Esas son al menos las previsiones presentadas ayer por el Fondo Monetario Internacional al inicio de su Asamblea de Primavera, en la que constata que la salida del agujero está siendo más rápida de lo esperado, aunque dejará un reguero de desigualdad y un mundo fracturado en varias velocidades.

Sus economistas prevén un crecimiento para España del 6,4% este año y un 4,7% en 2022. Buenas noticias sobre el papel, si no fuera porque no recuperará la riqueza previa a la pandemia hasta 2023 y tendrá más paro que ninguna otra economía avanzada.

Todo son incógnitas en el horizonte inmediato de una crisis económica que fluctúa en función de la situación sanitaria, las oleadas epidemiológicas o la evolución de la campaña de vacunación. «Un alto grado de incertidumbre rodea estas proyecciones», reconoce el organismo dirigido por Kristalina Georgieva. «Mucho sigue dependiendo de la carrera entre el virus y las vacunas». Como ha comprobado el Gobierno, es mal negocio hacer previsiones en estos tiempos, por más necesarias que sean para la elaboración de los Presupuestos.

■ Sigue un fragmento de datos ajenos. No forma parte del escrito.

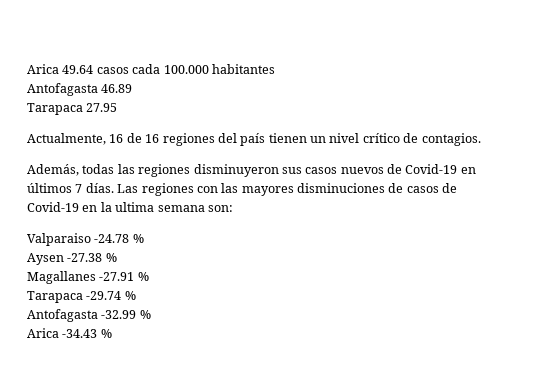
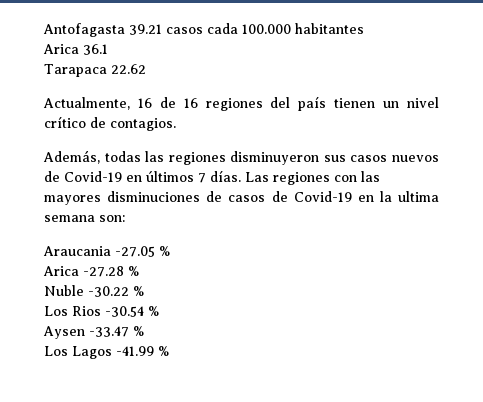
- Arica 49.64 casos cada 100.000 habitantes
+ Antofagasta 39.21 casos cada 100.000 habitantes
- Antofagasta 46.89
- Tarapaca 27.95
+ Arica 36.1
+ Tarapaca 22.62
- Valparaiso -24.78 %
+ Araucania -27.05 %
+ Arica -27.28 %
+ Nuble -30.22 %
+ Los Rios -30.54 %
- Aysen -27.38 %
- Magallanes -27.91 %
- Tarapaca -29.74 %
- Antofagasta -32.99 %
- Arica -34.43 %
+ Aysen -33.47 %
+ Los Lagos -41.99 %

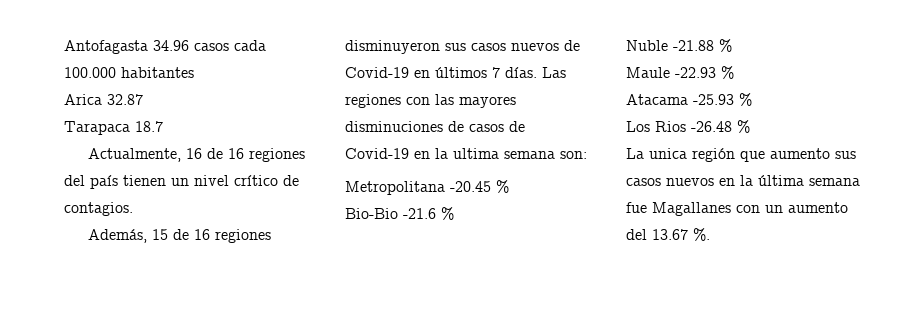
- Antofagasta 39.21 casos cada 100.000 habitantes
+ Antofagasta 34.96 casos cada 100.000 habitantes
- Arica 36.1
+ Arica 32.87
- Tarapaca 22.62
+ Tarapaca 18.7
- Además, todas las regiones disminuyeron sus casos nuevos de Covid-19 en últimos 7 días.
+ Además, 15 de 16 regiones disminuyeron sus casos nuevos de Covid-19 en últimos 7 días.
- Araucania -27.05 %
- Arica -27.28 %
+ Metropolitana -20.45 %
+ Bio-Bio -21.6 %
- Nuble -30.22 %
+ Nuble -21.88 %
+ Maule -22.93 %
+ Atacama -25.93 %
- Los Rios -30.54 %
- Aysen -33.47 %
- Los Lagos -41.99 %
+ Los Rios -26.48 %
+ La unica región que aumento sus casos nuevos en la última semana fue Magallanes con un aumento del 13.67 %.

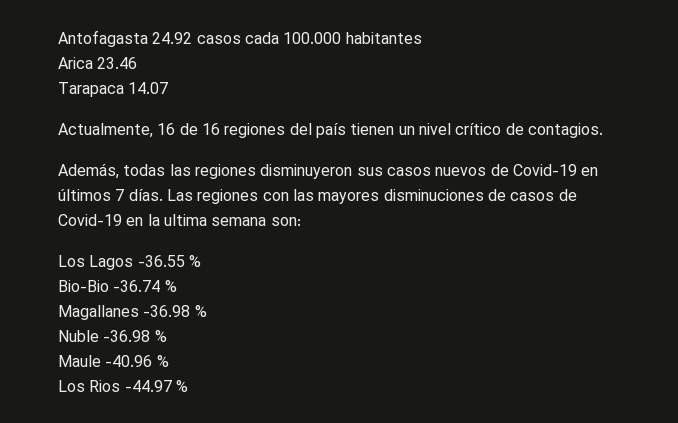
- Antofagasta 34.96 casos cada 100.000 habitantes
+ Antofagasta 24.92 casos cada 100.000 habitantes
- Arica 32.87
+ Arica 23.46
- Tarapaca 18.7
+ Tarapaca 14.07
- Además, 15 de 16 regiones disminuyeron sus casos nuevos de Covid-19 en últimos 7 días.
+ Además, todas las regiones disminuyeron sus casos nuevos de Covid-19 en últimos 7 días.
- Metropolitana -20.45 %
+ Los Lagos -36.55 %
- Bio-Bio -21.6 %
+ Bio-Bio -36.74 %
+ Magallanes -36.98 %
- Nuble -21.88 %
+ Nuble -36.98 %
- Maule -22.93 %
- Atacama -25.93 %
+ Maule -40.96 %
- Los Rios -26.48 %
- La unica región que aumento sus casos nuevos en la última semana fue Magallanes con un aumento del 13.67 %.
+ Los Rios -44.97 %

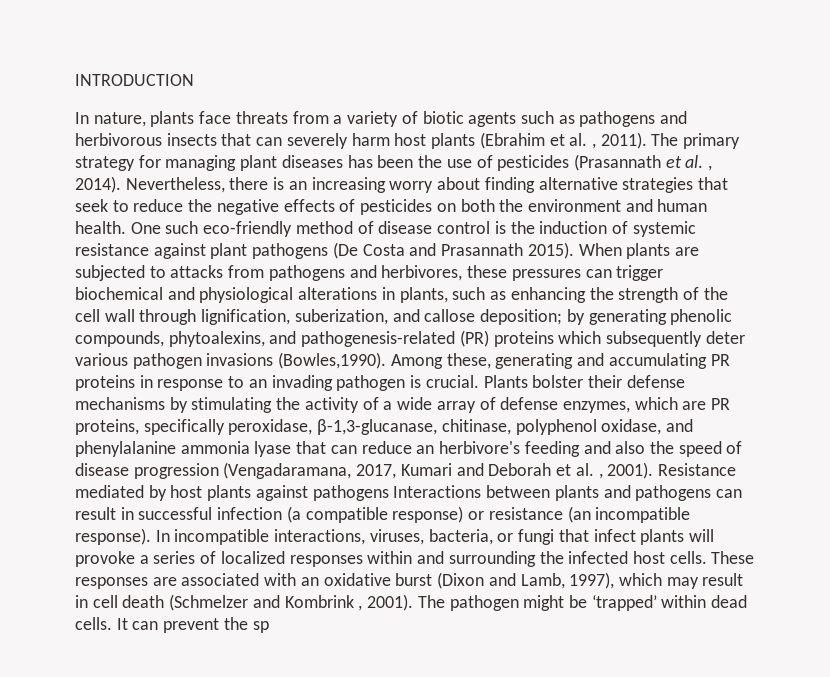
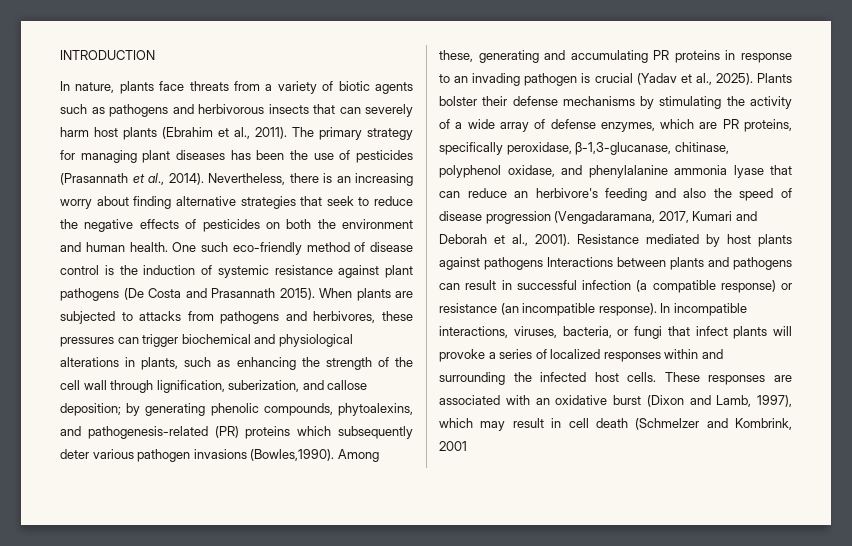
- In nature, plants face threats from a variety of biotic agents such as pathogens and herbivorous insects that can severely harm host plants (Ebrahim et al. , 2011).
+ In nature, plants face threats from a variety of biotic agents such as pathogens and herbivorous insects that can severely harm host plants (Ebrahim et al., 2011).
- The primary strategy for managing plant diseases has been the use of pesticides (Prasannath et al. , 2014).
+ The primary strategy for managing plant diseases has been the use of pesticides (Prasannath et al., 2014).
- Among these, generating and accumulating PR proteins in response to an invading pathogen is crucial.
+ Among these, generating and accumulating PR proteins in response to an invading pathogen is crucial (Yadav et al., 2025).
- Plants bolster their defense mechanisms by stimulating the activity of a wide array of defense enzymes, which are PR proteins, specifically peroxidase, β-1,3-glucanase, chitinase, polyphenol oxidase, and phenylalanine ammonia lyase that can reduce an herbivore's feeding and also the speed of disease progression (Vengadaramana, 2017, Kumari and Deborah et al. , 2001).
+ Plants bolster their defense mechanisms by stimulating the activity of a wide array of defense enzymes, which are PR proteins, specifically peroxidase, β-1,3-glucanase, chitinase, polyphenol oxidase, and phenylalanine ammonia lyase that can reduce an herbivore's feeding and also the speed of disease progression (Vengadaramana, 2017, Kumari and Deborah et al., 2001).
- These responses are associated with an oxidative burst (Dixon and Lamb, 1997), which may result in cell death (Schmelzer and Kombrink , 2001). The pathogen might be ‘trapped’ within dead cells. It can prevent the sp
+ These responses are associated with an oxidative burst (Dixon and Lamb, 1997), which may result in cell death (Schmelzer and Kombrink, 2001

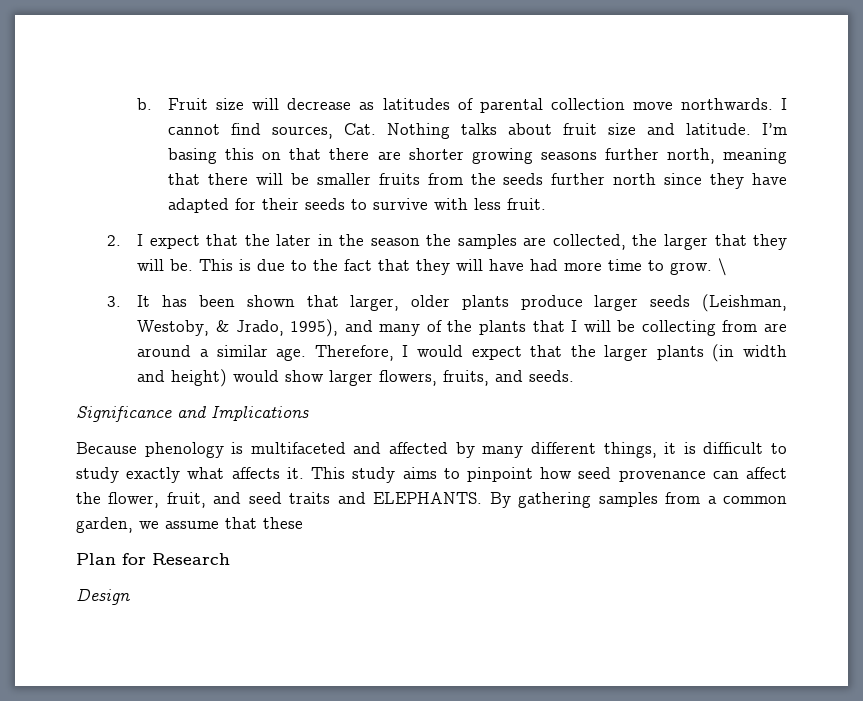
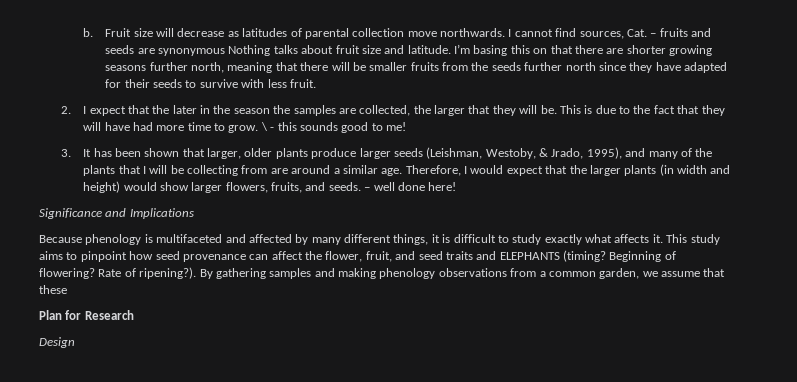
- I cannot find sources, Cat. Nothing talks about fruit size and latitude.
+ I cannot find sources, Cat. – fruits and seeds are synonymous Nothing talks about fruit size and latitude.
- \
+ \ - this sounds good to me!
+ – well done here!
- This study aims to pinpoint how seed provenance can affect the flower, fruit, and seed traits and ELEPHANTS. By gathering samples from a common garden, we assume that these
+ This study aims to pinpoint how seed provenance can affect the flower, fruit, and seed traits and ELEPHANTS (timing? Beginning of flowering? Rate of ripening?). By gathering samples and making phenology observations from a common garden, we assume that these

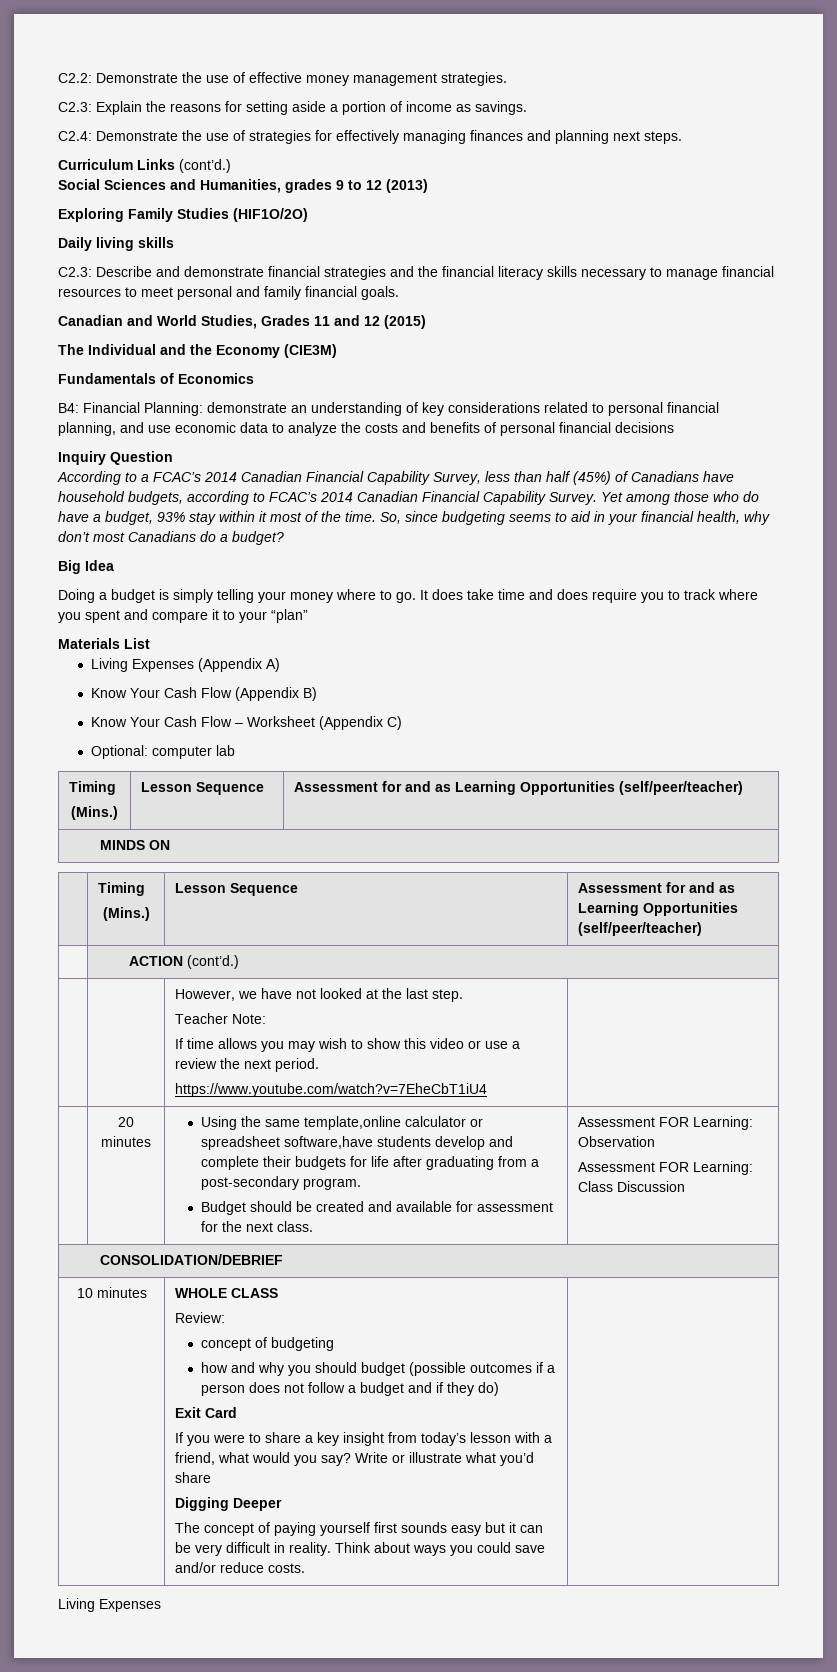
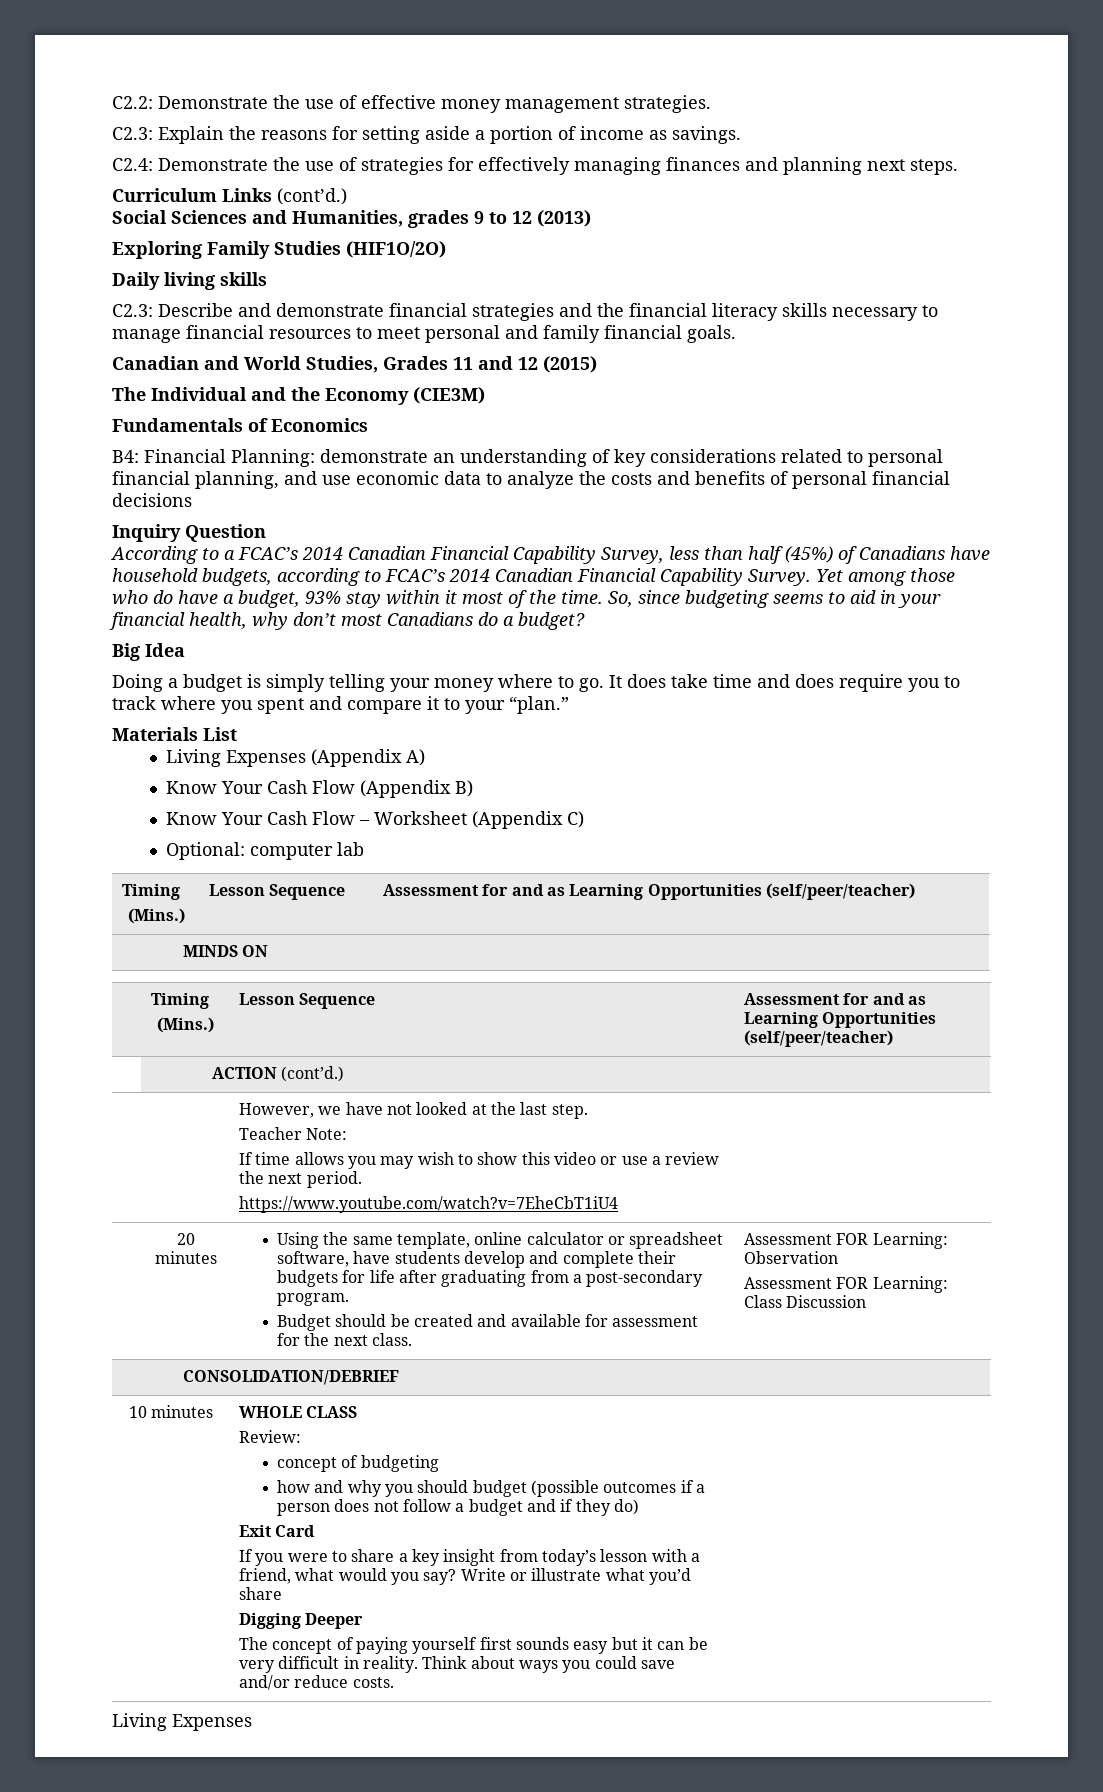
- It does take time and does require you to track where you spent and compare it to your “plan”
+ It does take time and does require you to track where you spent and compare it to your “plan.”
- Using the same template,online calculator or spreadsheet software,have students develop and complete their budgets for life after graduating from a post-secondary program.
+ Using the same template, online calculator or spreadsheet software, have students develop and complete their budgets for life after graduating from a post-secondary program.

El 9,8% de crecimiento delPIB anticipado para su elaboración se antoja ahora tan lejano que la vicepresidenta Nadia Calviño dejó entrever el lunes que tendrá que ser revisado.

El repunte anticipado por el FMI es, aun así, mejor del previsto por sus propios analistas en enero. Ha crecido medio punto para situarse en el 6,4%, también cinco décimas por encima del consenso de los servicios de análisis recogido por Funcas. Una cifra que de cumplirse situaría el crecimiento nacional dos puntos por encima de la media de la eurozona (4,4%). El punto de partida era nefasto. Un descalabro histórico cercano al 11% del PIB en 2020.